Change listing data
☆ ☆ ☆

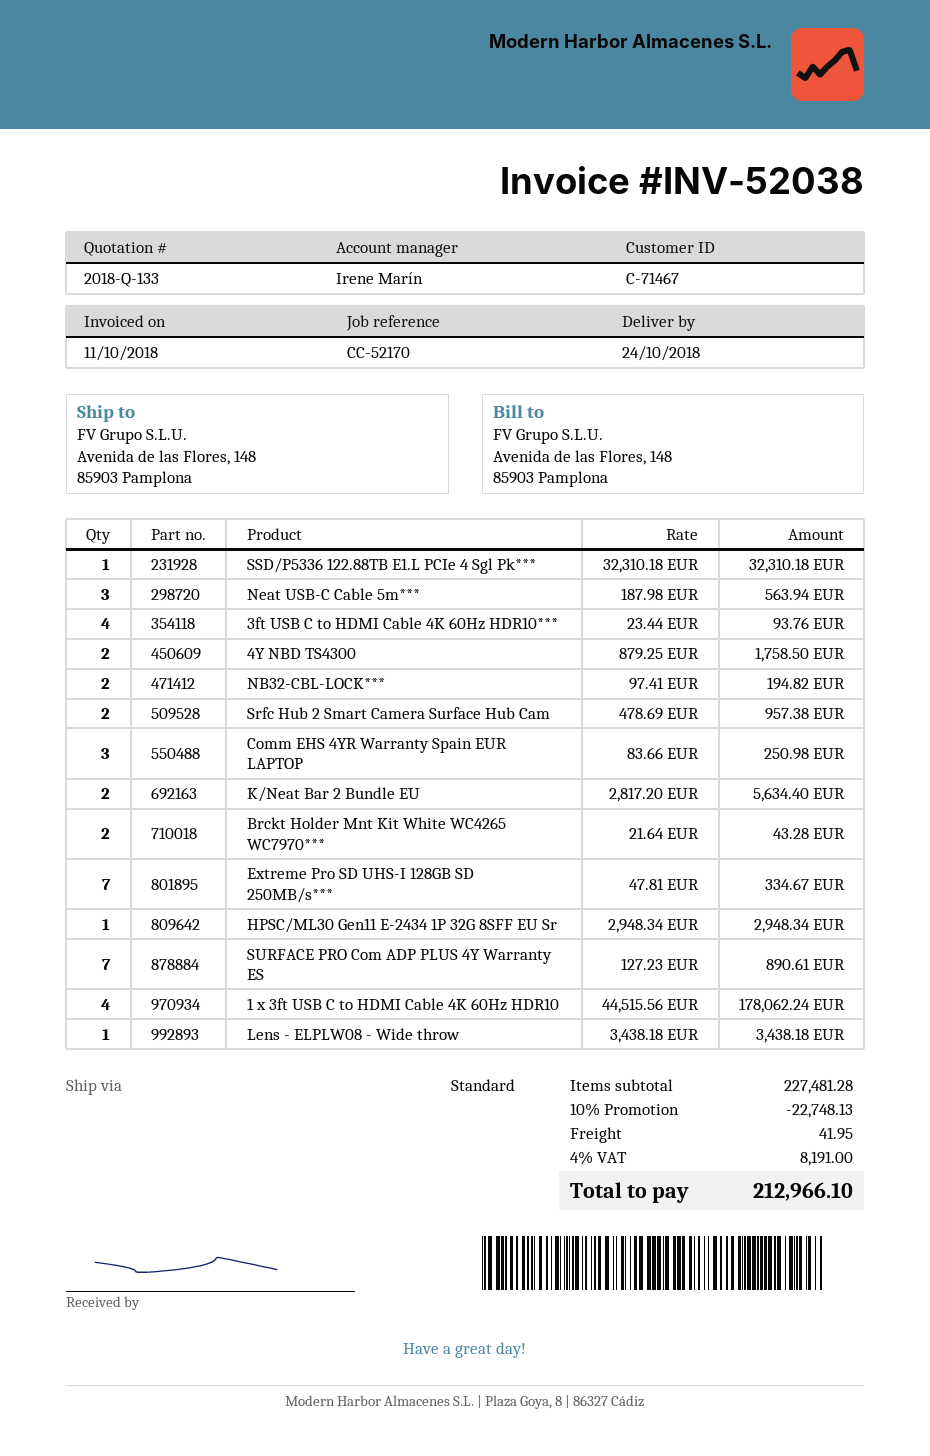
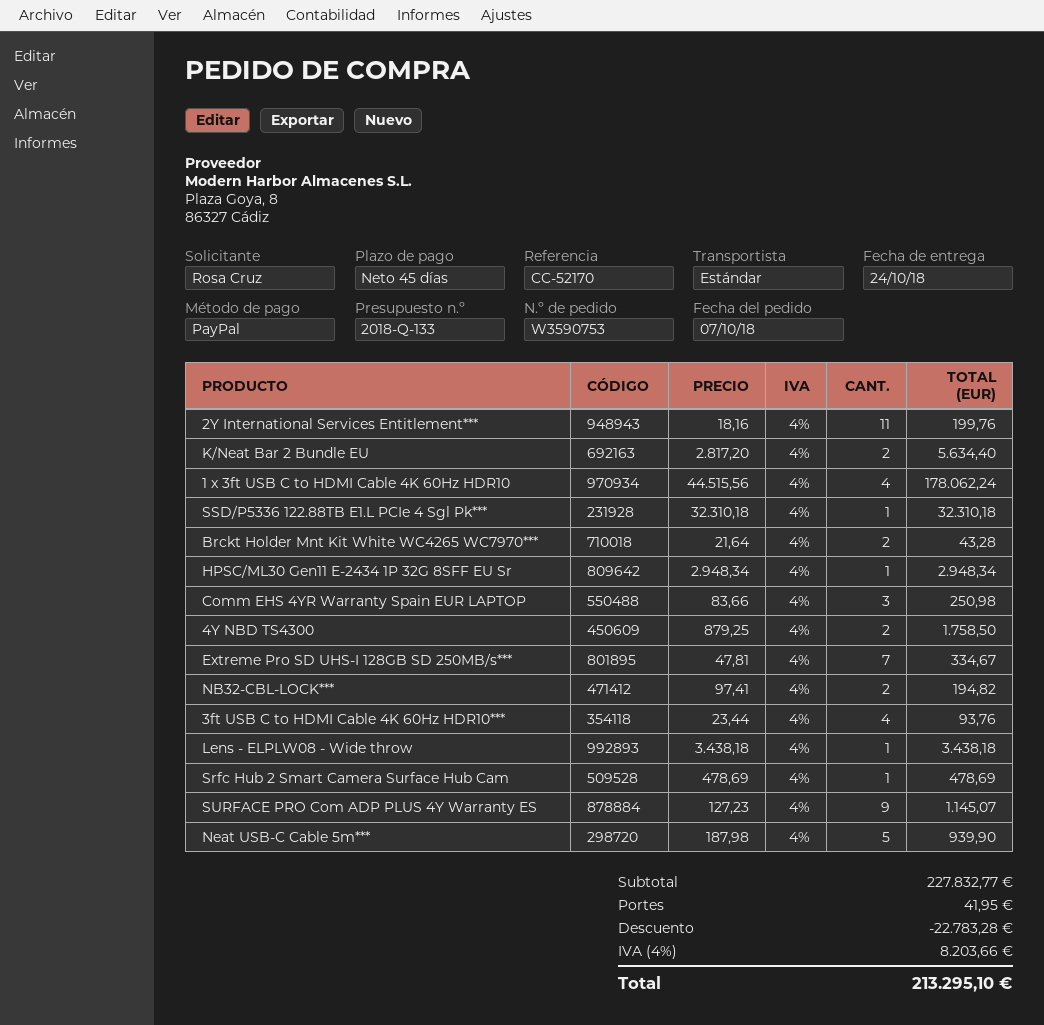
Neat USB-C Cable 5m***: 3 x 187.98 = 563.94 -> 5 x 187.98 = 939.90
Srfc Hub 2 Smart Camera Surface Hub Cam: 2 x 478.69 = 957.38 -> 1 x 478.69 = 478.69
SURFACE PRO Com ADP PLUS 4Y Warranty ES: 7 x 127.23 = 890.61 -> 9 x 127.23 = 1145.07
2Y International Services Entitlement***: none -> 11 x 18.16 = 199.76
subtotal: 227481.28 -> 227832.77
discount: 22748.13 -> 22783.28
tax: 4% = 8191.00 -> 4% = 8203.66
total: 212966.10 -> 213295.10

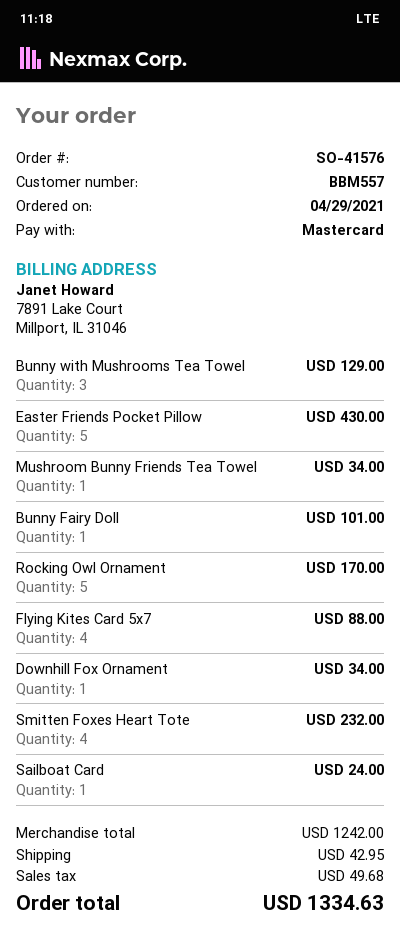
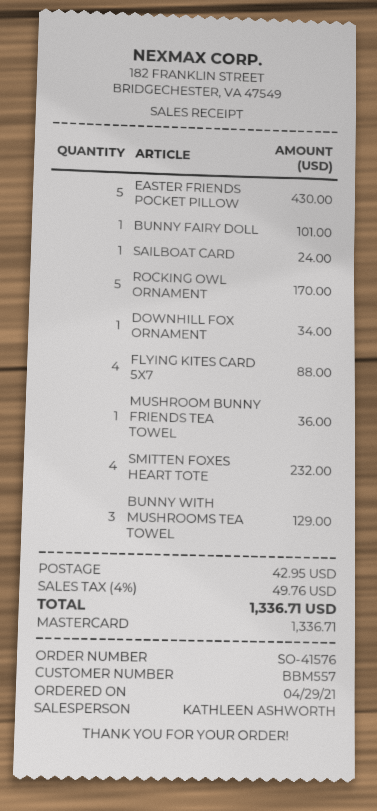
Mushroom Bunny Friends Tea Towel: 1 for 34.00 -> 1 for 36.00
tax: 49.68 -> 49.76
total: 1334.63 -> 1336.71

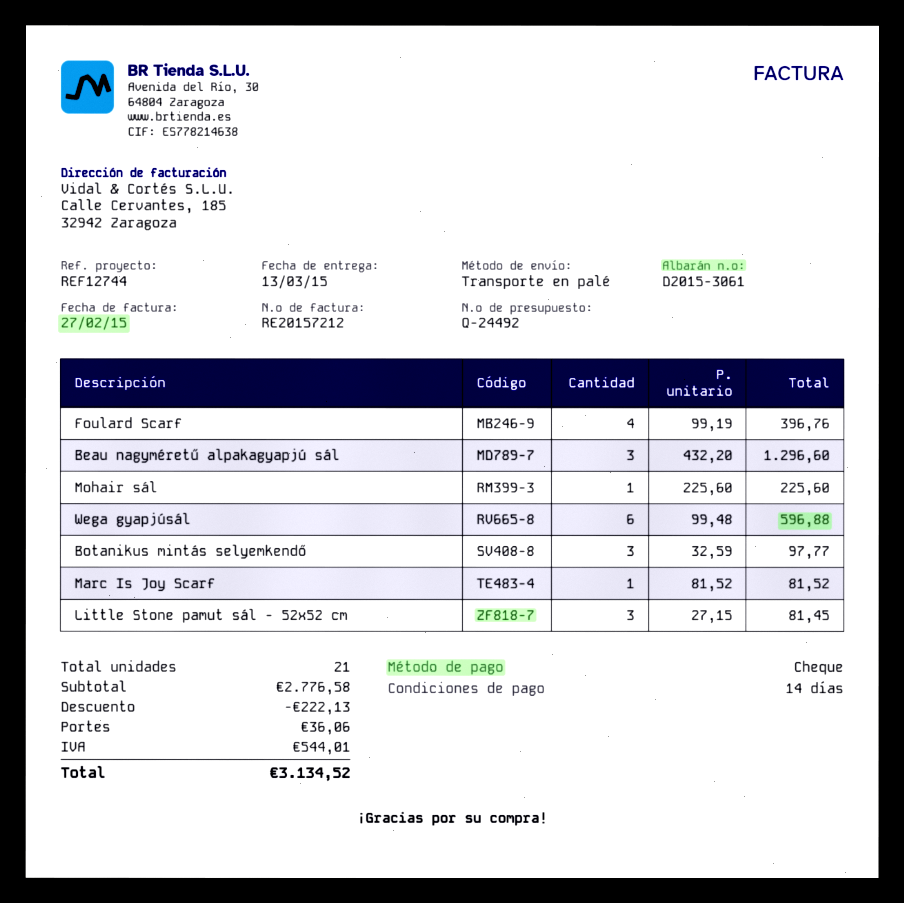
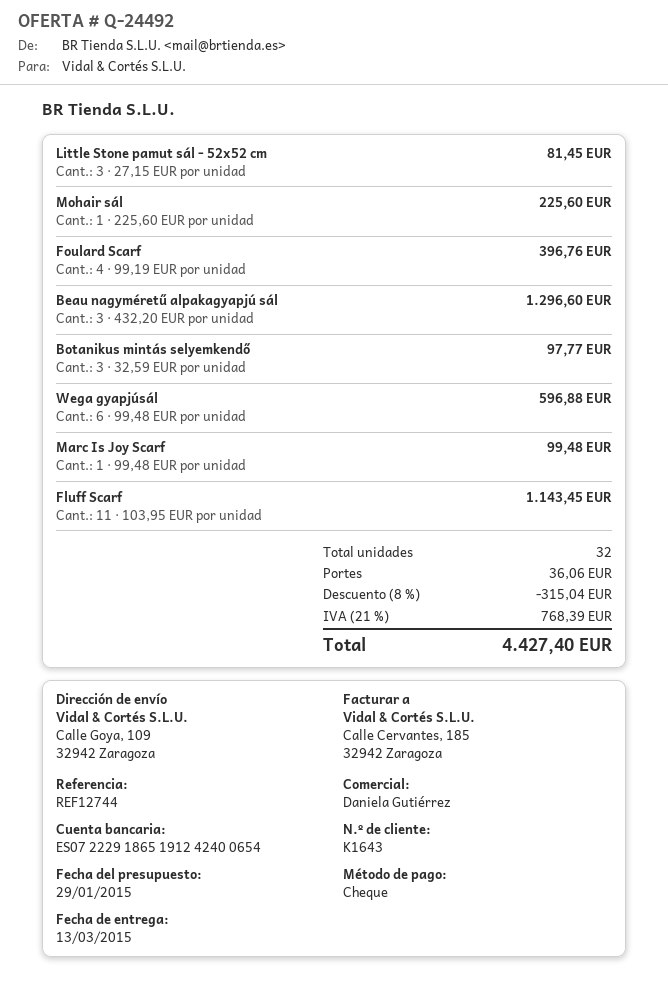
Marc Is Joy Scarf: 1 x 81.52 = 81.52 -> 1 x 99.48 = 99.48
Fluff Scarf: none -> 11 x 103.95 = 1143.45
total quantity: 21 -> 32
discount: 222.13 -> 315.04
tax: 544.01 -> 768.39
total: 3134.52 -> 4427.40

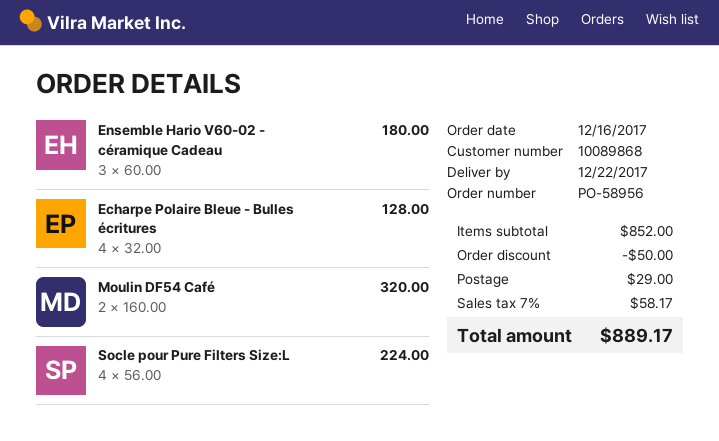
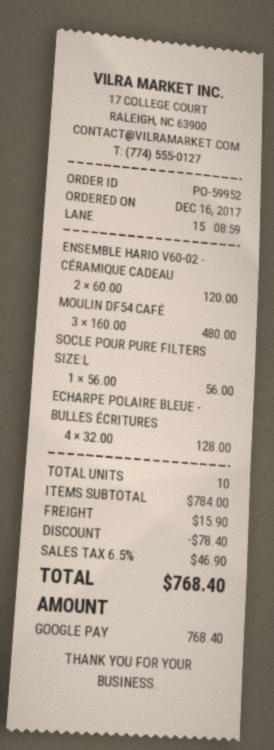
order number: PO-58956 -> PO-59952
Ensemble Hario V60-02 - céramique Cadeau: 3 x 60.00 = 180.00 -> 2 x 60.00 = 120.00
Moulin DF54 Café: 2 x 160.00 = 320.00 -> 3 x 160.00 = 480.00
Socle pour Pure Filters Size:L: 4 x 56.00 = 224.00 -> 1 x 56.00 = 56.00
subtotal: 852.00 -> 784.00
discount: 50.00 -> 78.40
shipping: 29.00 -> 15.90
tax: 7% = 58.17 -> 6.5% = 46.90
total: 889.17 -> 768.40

☆ ☆ ☆

Work instruction =>
Would you mind repeating the records above exactly, without the pictures?

Finished exercise =>
Neat USB-C Cable 5m***: 3 x 187.98 = 563.94 -> 5 x 187.98 = 939.90
Srfc Hub 2 Smart Camera Surface Hub Cam: 2 x 478.69 = 957.38 -> 1 x 478.69 = 478.69
SURFACE PRO Com ADP PLUS 4Y Warranty ES: 7 x 127.23 = 890.61 -> 9 x 127.23 = 1145.07
2Y International Services Entitlement***: none -> 11 x 18.16 = 199.76
subtotal: 227481.28 -> 227832.77
discount: 22748.13 -> 22783.28
tax: 4% = 8191.00 -> 4% = 8203.66
total: 212966.10 -> 213295.10

Mushroom Bunny Friends Tea Towel: 1 for 34.00 -> 1 for 36.00
tax: 49.68 -> 49.76
total: 1334.63 -> 1336.71

Marc Is Joy Scarf: 1 x 81.52 = 81.52 -> 1 x 99.48 = 99.48
Fluff Scarf: none -> 11 x 103.95 = 1143.45
total quantity: 21 -> 32
discount: 222.13 -> 315.04
tax: 544.01 -> 768.39
total: 3134.52 -> 4427.40

order number: PO-58956 -> PO-59952
Ensemble Hario V60-02 - céramique Cadeau: 3 x 60.00 = 180.00 -> 2 x 60.00 = 120.00
Moulin DF54 Café: 2 x 160.00 = 320.00 -> 3 x 160.00 = 480.00
Socle pour Pure Filters Size:L: 4 x 56.00 = 224.00 -> 1 x 56.00 = 56.00
subtotal: 852.00 -> 784.00
discount: 50.00 -> 78.40
shipping: 29.00 -> 15.90
tax: 7% = 58.17 -> 6.5% = 46.90
total: 889.17 -> 768.40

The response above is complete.